5. No, It’s Not All Important
6. If You Have Something to Say, Say It
7. Don’t Let Perfection Be The Enemy of The Good
8. Scholarly Writing vs. Public Writing

The Academic’s Guide to Writing Online http://sociologysource.squarespace.com/storage/Academics_Guide_To_Writing_Online.pdf

Illustrated Blogging Advice for Researchers

Media Skills for Scholars http://mediaskillsforscholars.pressbooks.com/

Just to connect that back to the science context, there is an older article about science blogging that has some similar insights, and which discusses why scientists blog. I found it interesting and useful to just break out the section headings from that article.

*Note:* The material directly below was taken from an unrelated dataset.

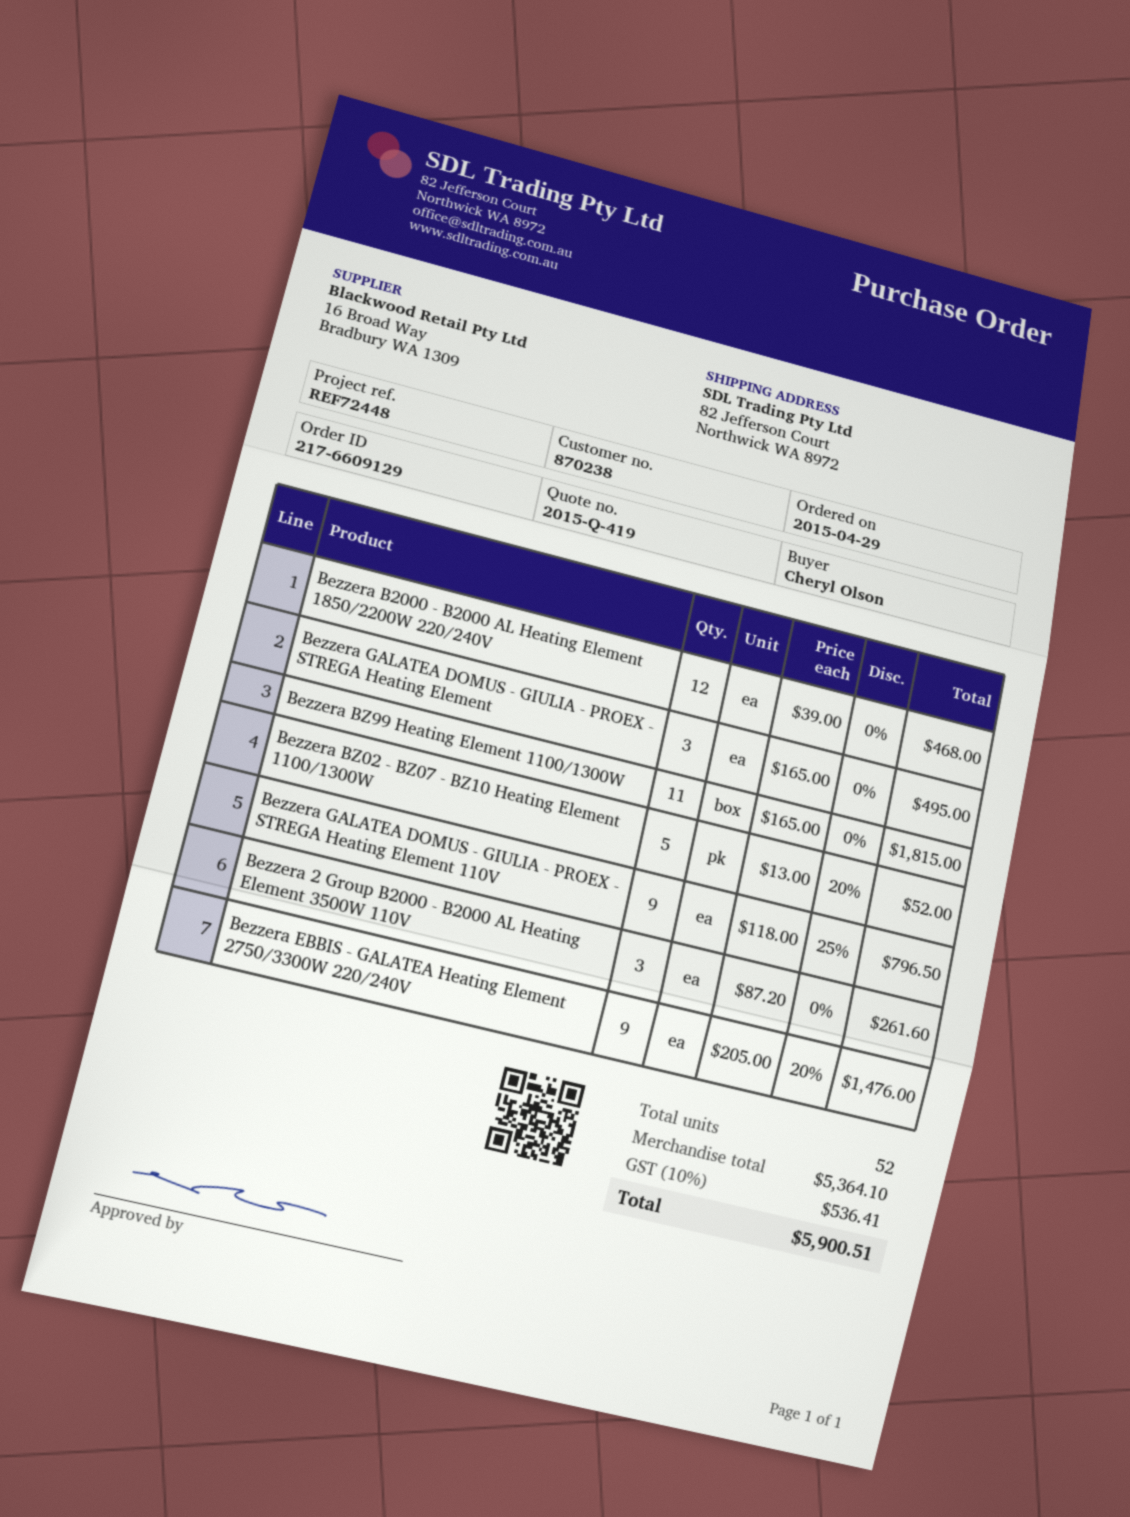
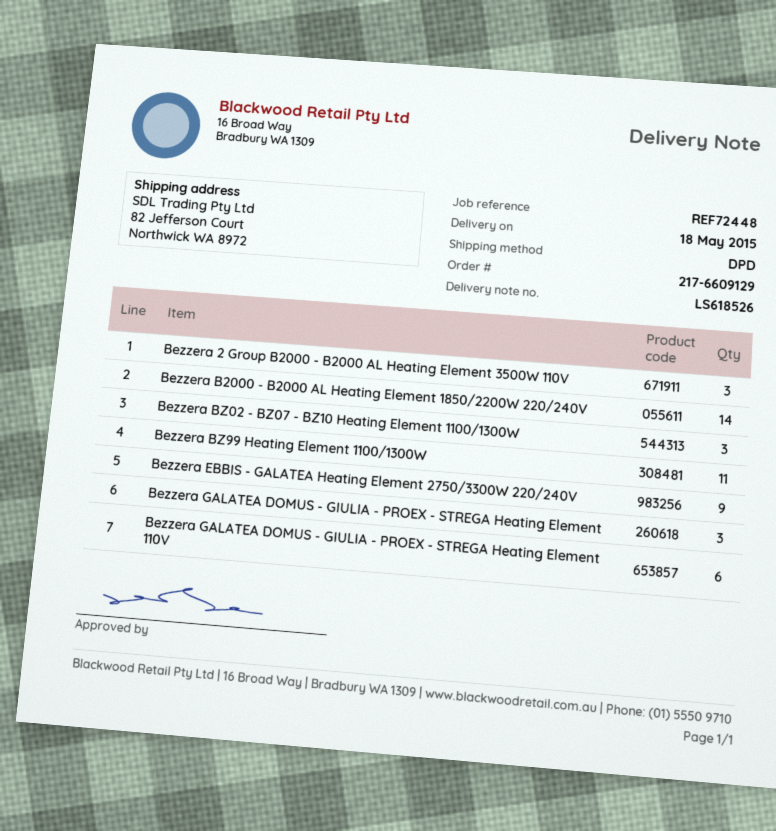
Bezzera B2000 - B2000 AL Heating Element 1850/2200W 220/240V: 12 -> 14
Bezzera BZ02 - BZ07 - BZ10 Heating Element 1100/1300W: 5 -> 3
Bezzera GALATEA DOMUS - GIULIA - PROEX - STREGA Heating Element 110V: 9 -> 6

Bonetta, Laura. Scientists Enter the Blogosphere. Cell 129 (May 4, 2007):443-445. http://www.cell.com/abstract/S0092-8674(07)00543-0

Meet the Bloggers
Blogging to E-ducate
What is the Impact?
Why Aren’t You Blogging?
Blogging to Talk Shop
Communities of Bloggers

Closing thoughts

Do you know why you are blogging? Are there any of these best practices that you wish you did better? There are for me! We all have strengths and weaknesses, may be good at one thing and not so strong in other areas. I don’t usually have anyone read over my work before it goes live, and there are likely to be a lot of possible errors as a result of that. So far, I’ve scraped by, and I’m grateful that this is just a personal blog and that I don’t face the kind of audience and attention that IFLScience have. I’m not sure I’d do any better with the scrutiny than they are currently.

I did find many other resources along these lines. These are more the high profile pieces and overall context. I hope to have another post to simply share a lot of links that might be of further interest.